## Study material

● ● ●

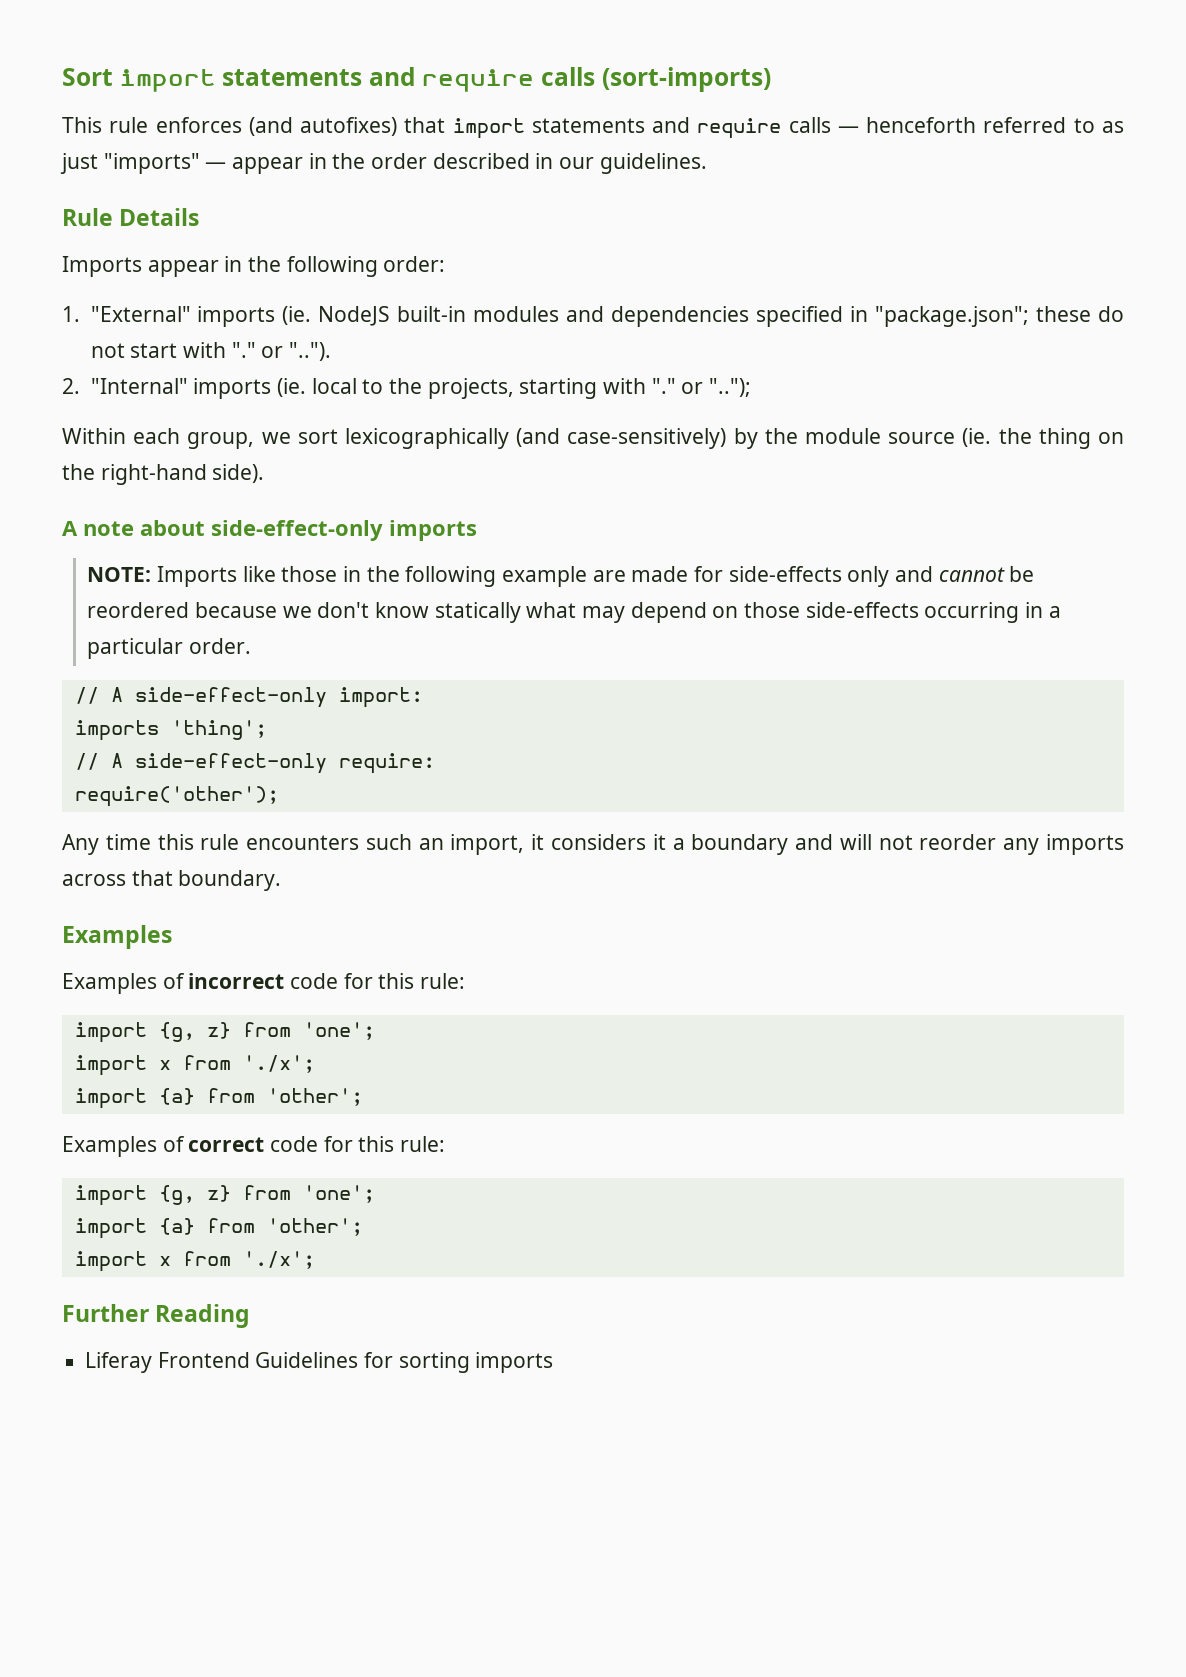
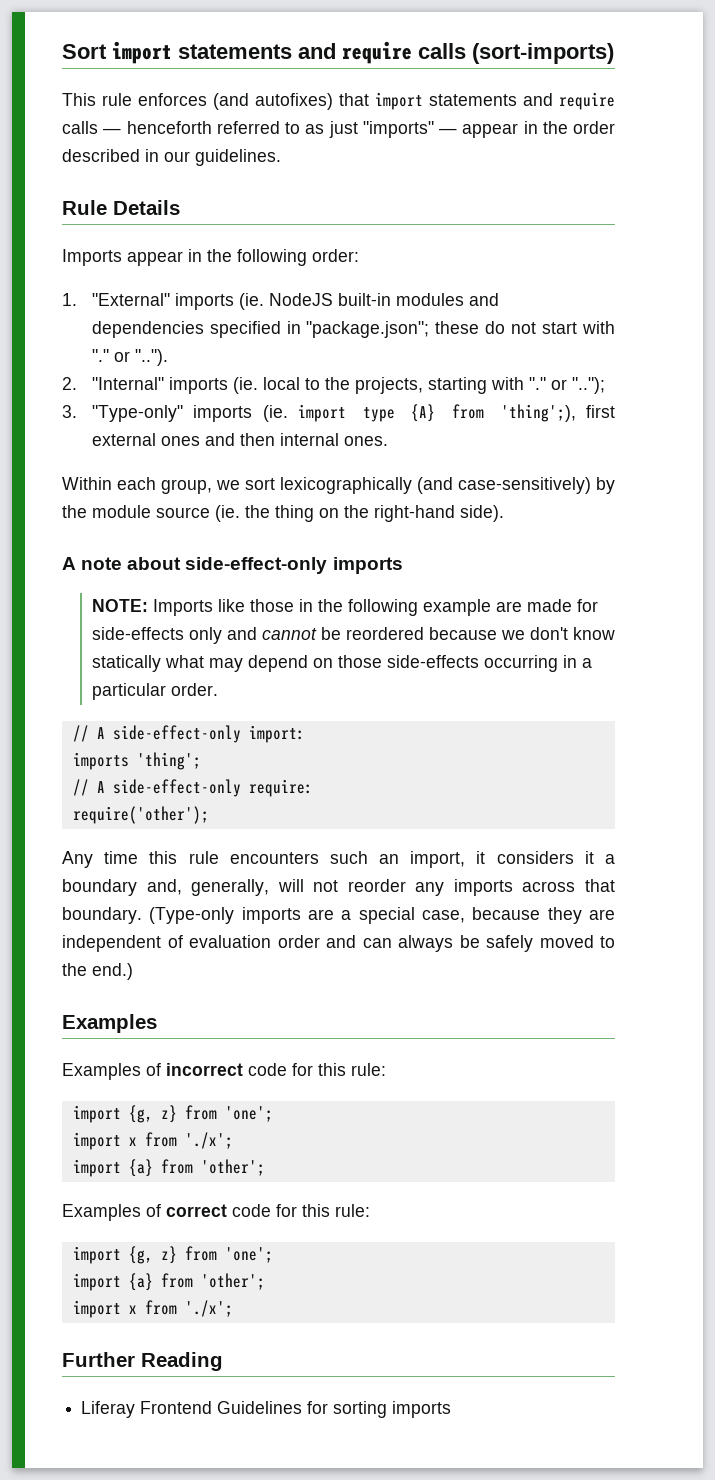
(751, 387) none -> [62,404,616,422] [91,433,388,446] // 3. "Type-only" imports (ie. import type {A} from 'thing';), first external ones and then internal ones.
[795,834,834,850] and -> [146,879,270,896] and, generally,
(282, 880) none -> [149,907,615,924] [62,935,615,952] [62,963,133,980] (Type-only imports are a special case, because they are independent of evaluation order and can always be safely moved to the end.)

● ● ●

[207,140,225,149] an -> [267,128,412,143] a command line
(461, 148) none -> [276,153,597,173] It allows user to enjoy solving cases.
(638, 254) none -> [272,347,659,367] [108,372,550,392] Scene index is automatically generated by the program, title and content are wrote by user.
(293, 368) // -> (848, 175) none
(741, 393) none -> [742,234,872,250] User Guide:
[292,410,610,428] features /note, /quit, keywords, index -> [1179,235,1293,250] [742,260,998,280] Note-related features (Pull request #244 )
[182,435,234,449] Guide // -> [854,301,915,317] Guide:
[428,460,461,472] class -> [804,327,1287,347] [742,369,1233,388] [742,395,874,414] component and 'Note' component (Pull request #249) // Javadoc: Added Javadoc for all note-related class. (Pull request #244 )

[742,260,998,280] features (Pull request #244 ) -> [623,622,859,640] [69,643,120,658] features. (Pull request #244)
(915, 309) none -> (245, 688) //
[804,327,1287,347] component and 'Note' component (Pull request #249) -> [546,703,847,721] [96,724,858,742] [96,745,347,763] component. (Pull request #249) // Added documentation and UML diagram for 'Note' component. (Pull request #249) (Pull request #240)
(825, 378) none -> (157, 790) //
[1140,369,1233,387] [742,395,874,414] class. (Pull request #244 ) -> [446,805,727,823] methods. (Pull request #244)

● ● ●

## Your objective
Note how many lines in the listing above contain the word "features" and give only that number.

## Exercise answer
2